The records below are to be reproduced exactly, with the pictures left out.

SUPPLIED ENTRIES:

=== Section Start ===

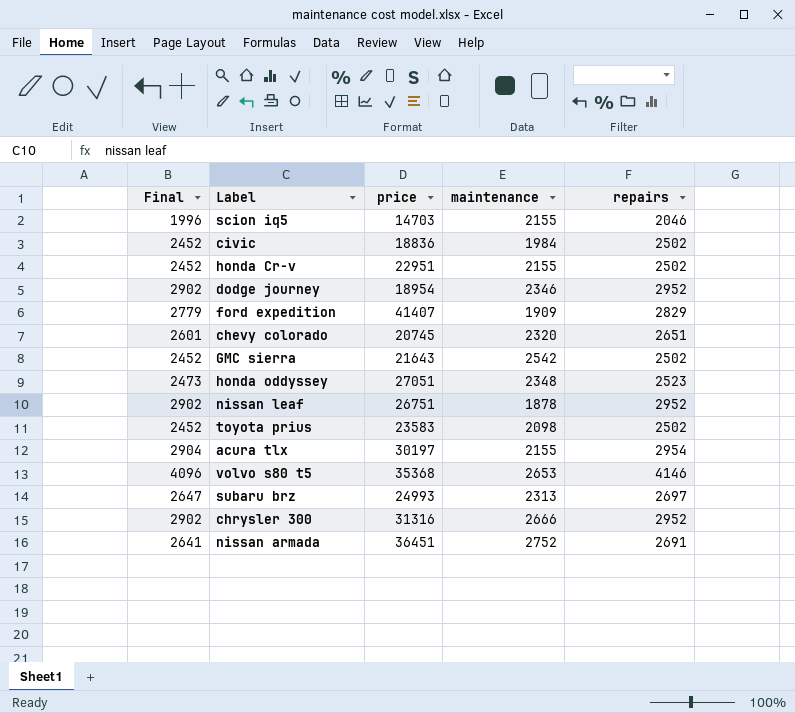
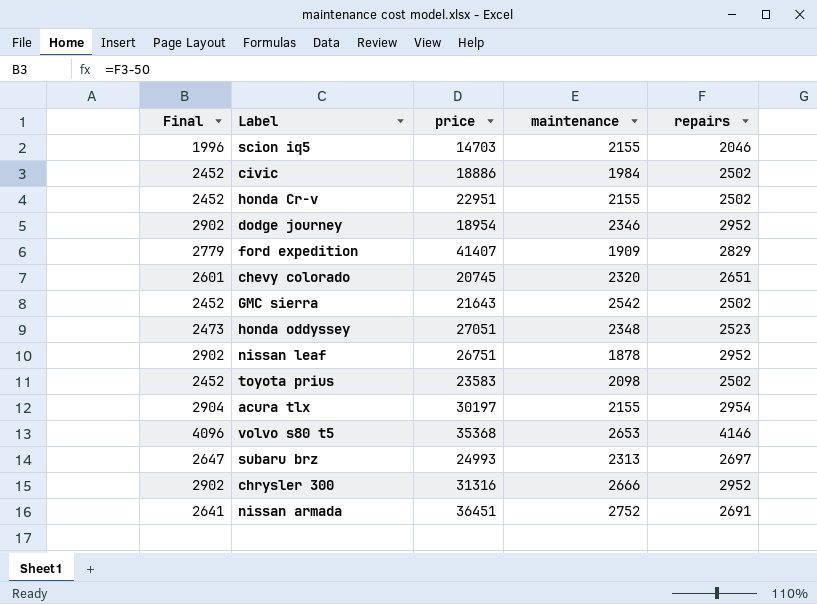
civic | price: 18836 -> 18886

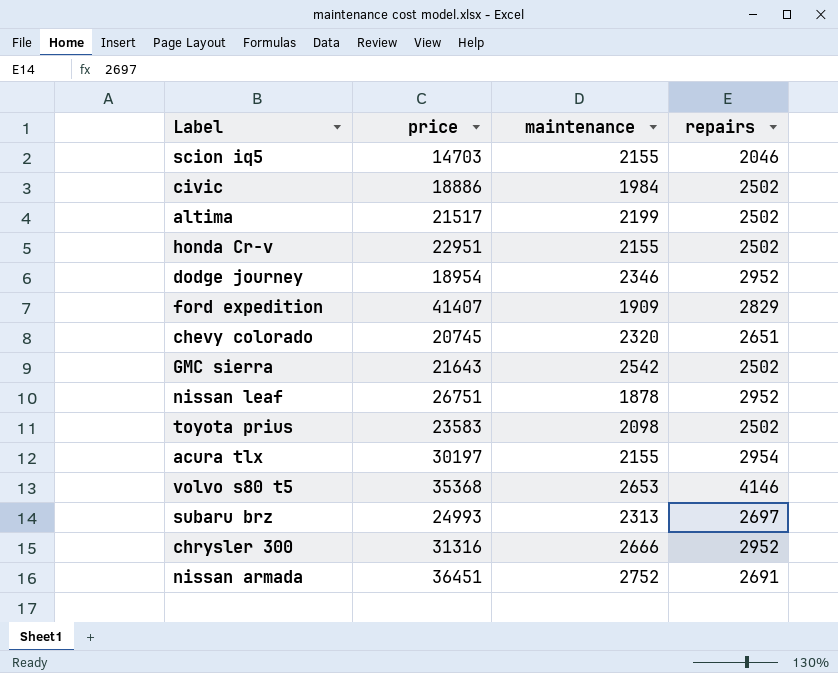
column Final | formula: [repairs] - 50 -> none
row honda oddyssey: 2473 | 27051 | 2348 | 2523 -> none
row altima: none -> 21517 | 2199 | 2502

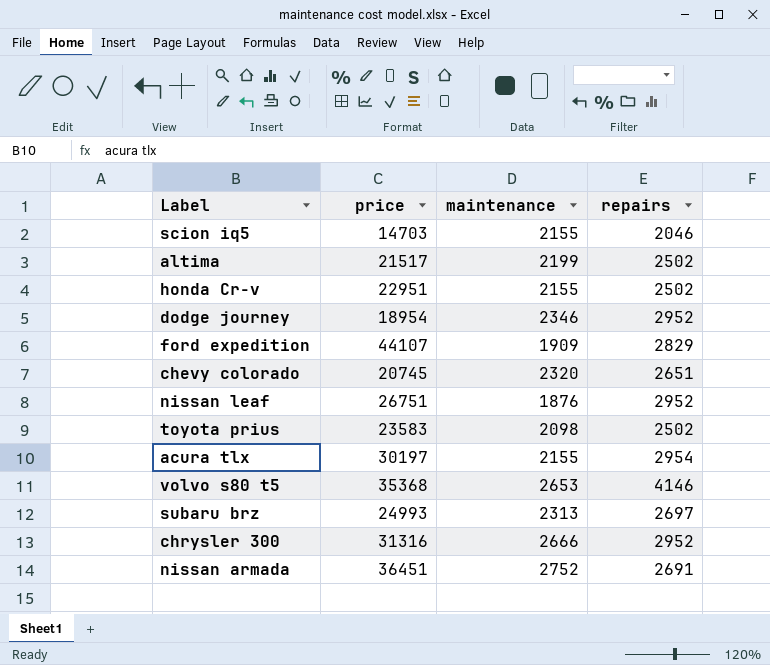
row civic: 18886 | 1984 | 2502 -> none
row GMC sierra: 21643 | 2542 | 2502 -> none
ford expedition | price: 41407 -> 44107
nissan leaf | maintenance: 1878 -> 1876

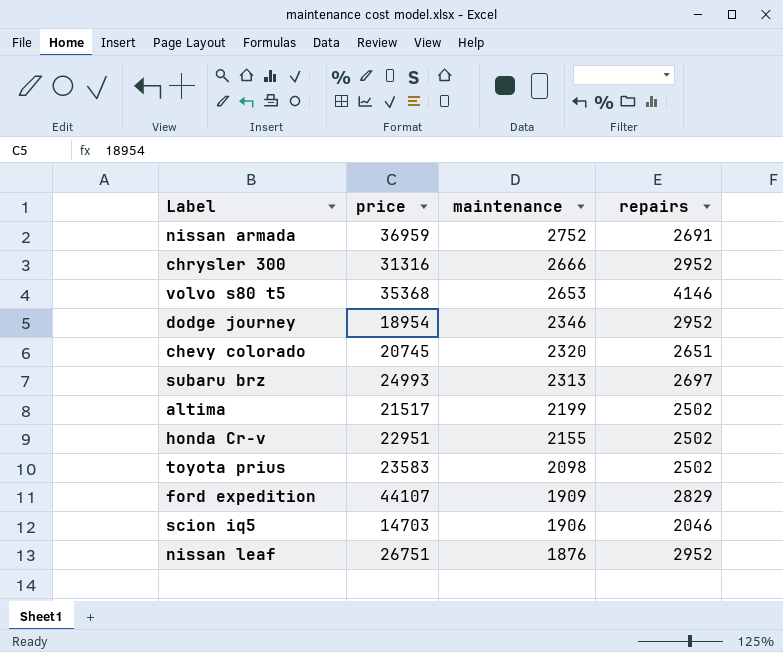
row order: none -> maintenance descending
row acura tlx: 30197 | 2155 | 2954 -> none
nissan armada | price: 36451 -> 36959
scion iq5 | maintenance: 2155 -> 1906

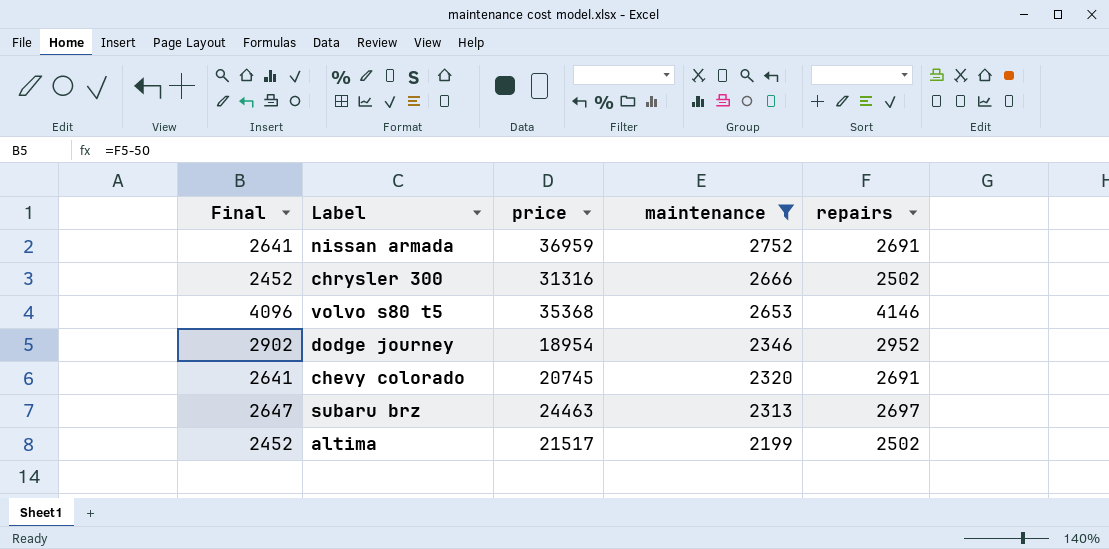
filter: none -> maintenance >= 2199
column Final | formula: none -> [repairs] - 50
chrysler 300 | repairs: 2952 -> 2502
chevy colorado | repairs: 2651 -> 2691
subaru brz | price: 24993 -> 24463

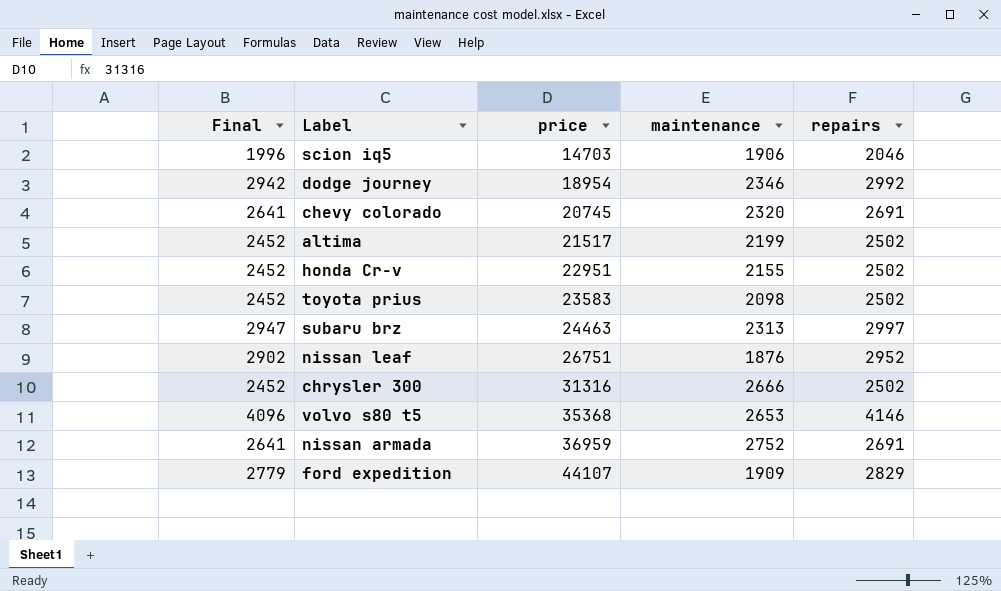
filter: maintenance >= 2199 -> none
row order: maintenance descending -> price ascending
dodge journey | Final: 2902 -> 2942
dodge journey | repairs: 2952 -> 2992
subaru brz | Final: 2647 -> 2947
subaru brz | repairs: 2697 -> 2997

=== Section End ===

SOLUTION TO THIS PROBLEM:
civic | price: 18836 -> 18886

column Final | formula: [repairs] - 50 -> none
row honda oddyssey: 2473 | 27051 | 2348 | 2523 -> none
row altima: none -> 21517 | 2199 | 2502

row civic: 18886 | 1984 | 2502 -> none
row GMC sierra: 21643 | 2542 | 2502 -> none
ford expedition | price: 41407 -> 44107
nissan leaf | maintenance: 1878 -> 1876

row order: none -> maintenance descending
row acura tlx: 30197 | 2155 | 2954 -> none
nissan armada | price: 36451 -> 36959
scion iq5 | maintenance: 2155 -> 1906

filter: none -> maintenance >= 2199
column Final | formula: none -> [repairs] - 50
chrysler 300 | repairs: 2952 -> 2502
chevy colorado | repairs: 2651 -> 2691
subaru brz | price: 24993 -> 24463

filter: maintenance >= 2199 -> none
row order: maintenance descending -> price ascending
dodge journey | Final: 2902 -> 2942
dodge journey | repairs: 2952 -> 2992
subaru brz | Final: 2647 -> 2947
subaru brz | repairs: 2697 -> 2997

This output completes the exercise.